[Exercise prompt]: Copy all lines below containing "date".

Stored dataset items
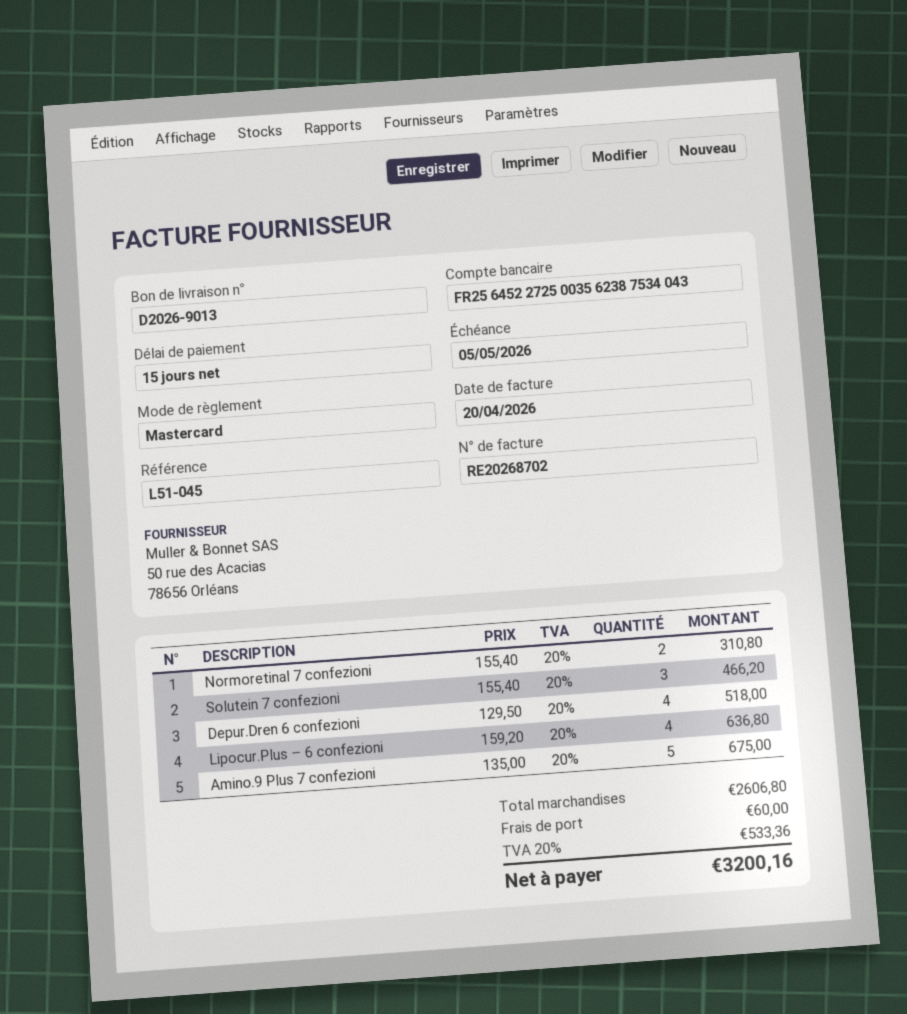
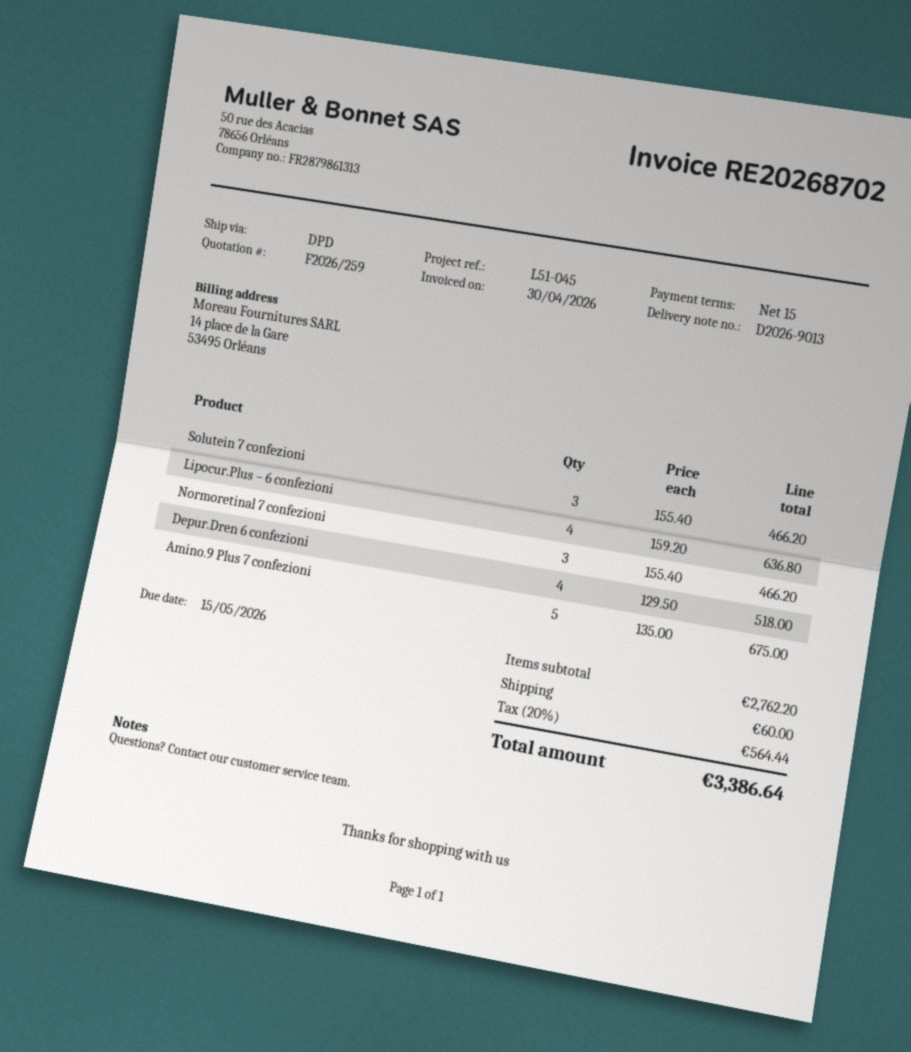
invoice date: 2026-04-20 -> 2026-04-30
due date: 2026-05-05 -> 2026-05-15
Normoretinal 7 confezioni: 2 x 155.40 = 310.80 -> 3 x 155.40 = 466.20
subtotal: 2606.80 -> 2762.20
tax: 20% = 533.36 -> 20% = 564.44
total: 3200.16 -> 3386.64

==

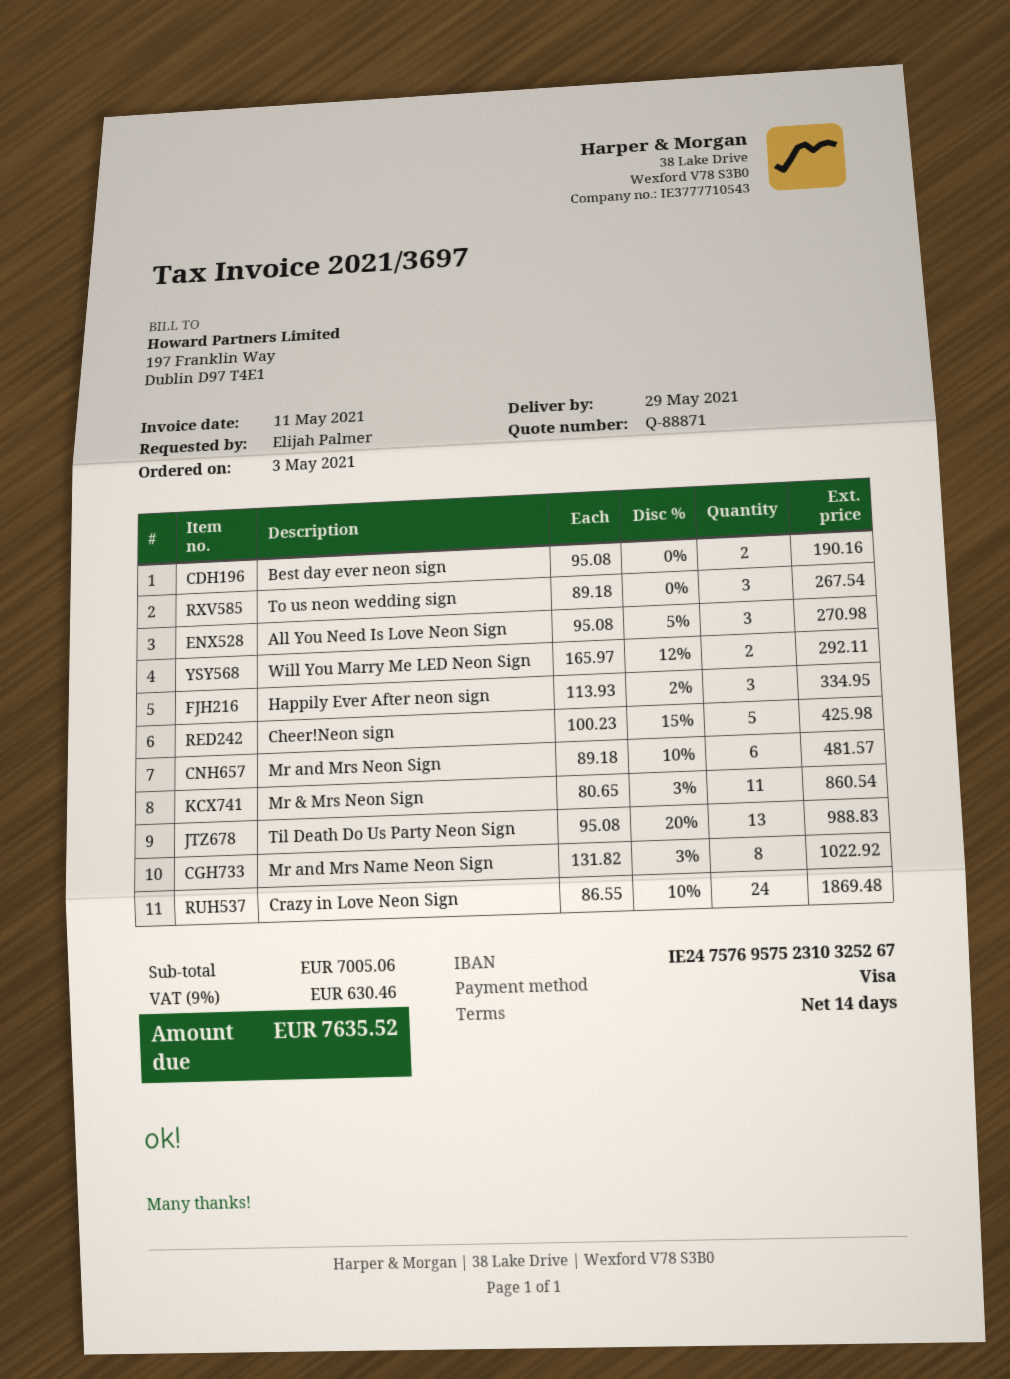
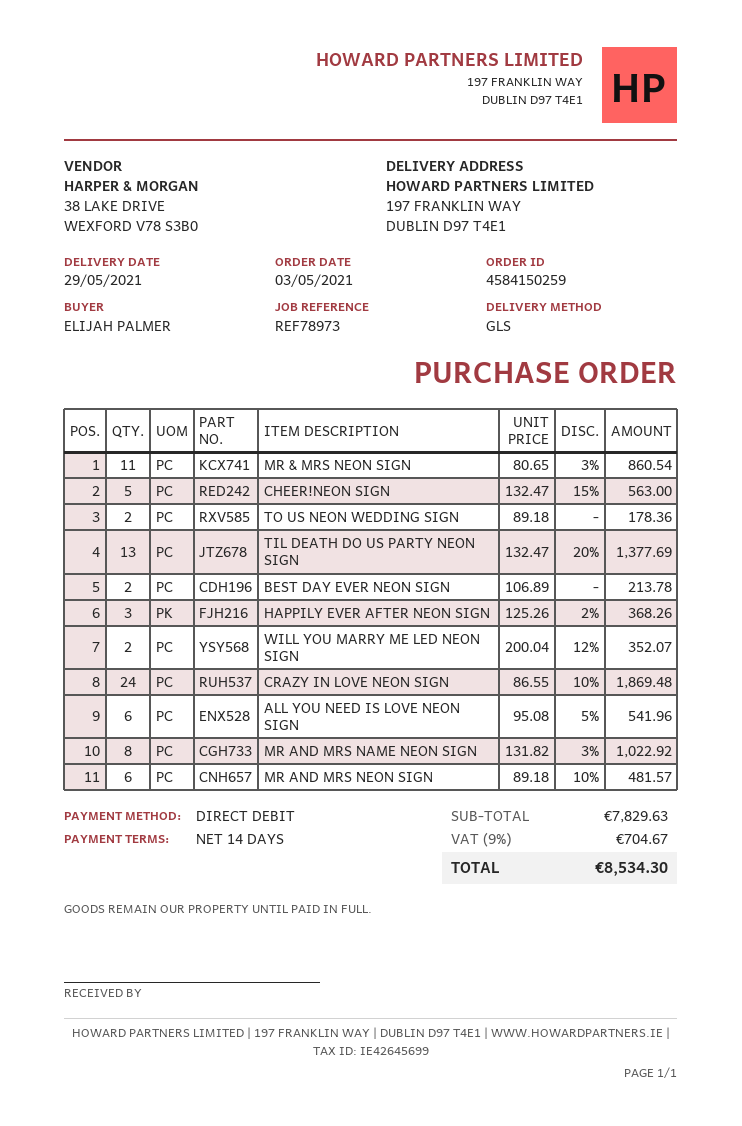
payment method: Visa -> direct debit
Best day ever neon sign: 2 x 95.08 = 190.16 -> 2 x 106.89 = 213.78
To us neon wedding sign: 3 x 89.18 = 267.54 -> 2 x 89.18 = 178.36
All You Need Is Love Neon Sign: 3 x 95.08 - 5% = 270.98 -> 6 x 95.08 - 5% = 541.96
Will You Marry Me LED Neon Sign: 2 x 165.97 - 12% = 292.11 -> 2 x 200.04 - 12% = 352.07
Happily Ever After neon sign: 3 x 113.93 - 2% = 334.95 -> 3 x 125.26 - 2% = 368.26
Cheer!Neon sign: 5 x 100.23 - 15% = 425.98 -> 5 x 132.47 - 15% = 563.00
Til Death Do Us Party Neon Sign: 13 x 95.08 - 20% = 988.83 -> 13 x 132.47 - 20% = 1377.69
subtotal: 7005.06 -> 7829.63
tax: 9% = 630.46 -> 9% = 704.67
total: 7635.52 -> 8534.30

[Reply to the task]:
invoice date: 2026-04-20 -> 2026-04-30
due date: 2026-05-05 -> 2026-05-15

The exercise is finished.